HOW TO COMPLETE THIS TASK
A precise reproduction of every record below is needed, minus the pictures.

[Edit tracking data]
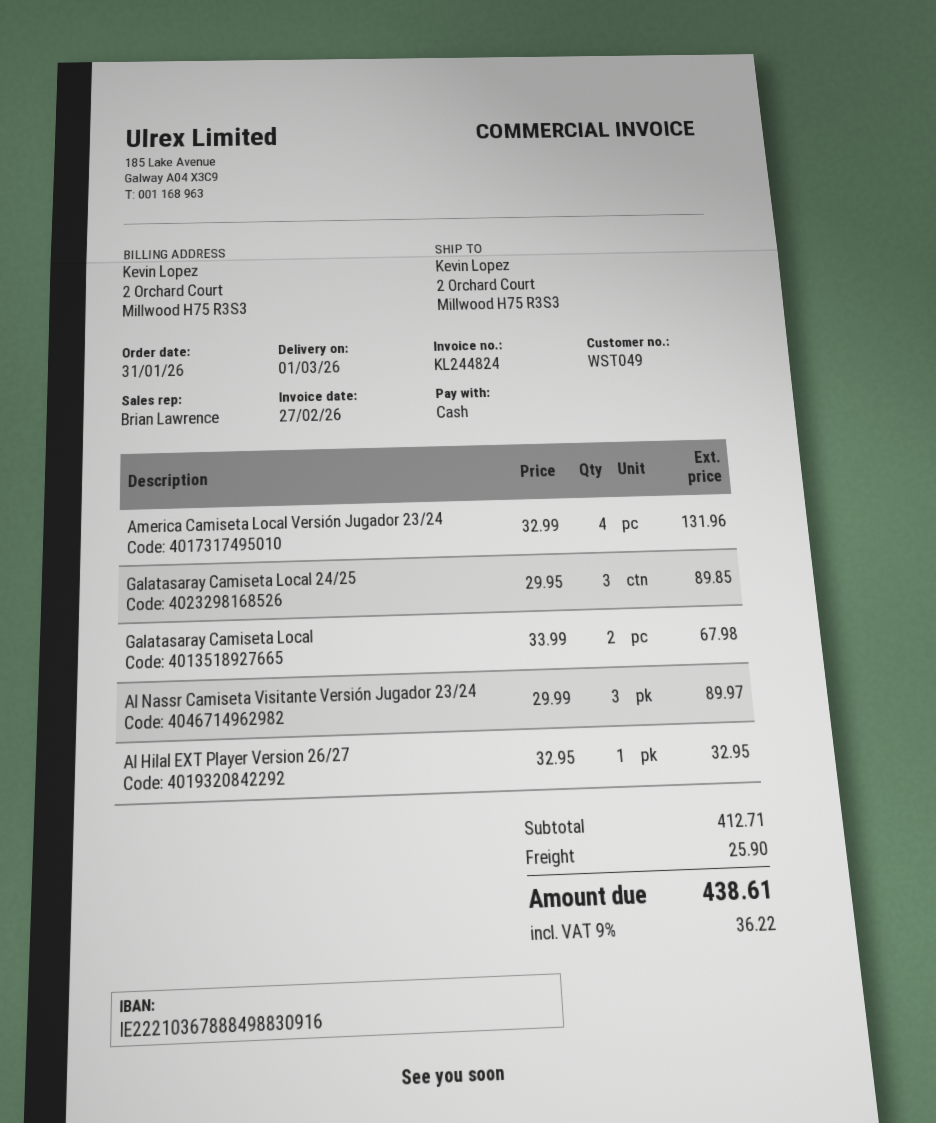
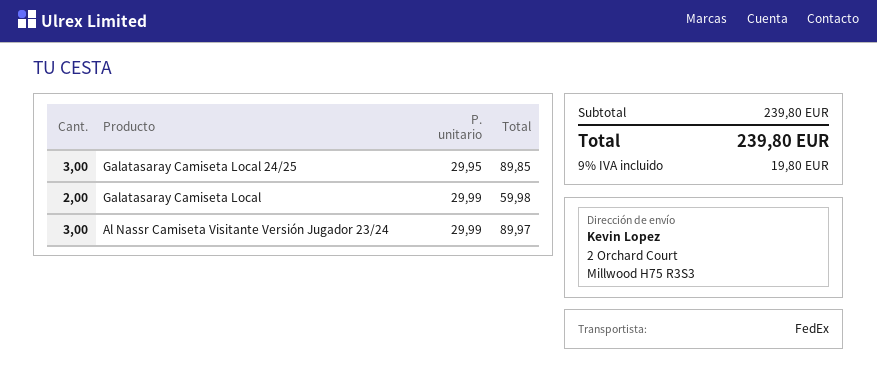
America Camiseta Local Versión Jugador 23/24: 4 x 32.99 = 131.96 -> none
Galatasaray Camiseta Local: 2 x 33.99 = 67.98 -> 2 x 29.99 = 59.98
Al Hilal EXT Player Version 26/27: 1 x 32.95 = 32.95 -> none
subtotal: 412.71 -> 239.80
shipping: 25.90 -> none
tax: 9% = 36.22 -> 9% = 19.80
total: 438.61 -> 239.80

ANSWER TO THIS TASK
America Camiseta Local Versión Jugador 23/24: 4 x 32.99 = 131.96 -> none
Galatasaray Camiseta Local: 2 x 33.99 = 67.98 -> 2 x 29.99 = 59.98
Al Hilal EXT Player Version 26/27: 1 x 32.95 = 32.95 -> none
subtotal: 412.71 -> 239.80
shipping: 25.90 -> none
tax: 9% = 36.22 -> 9% = 19.80
total: 438.61 -> 239.80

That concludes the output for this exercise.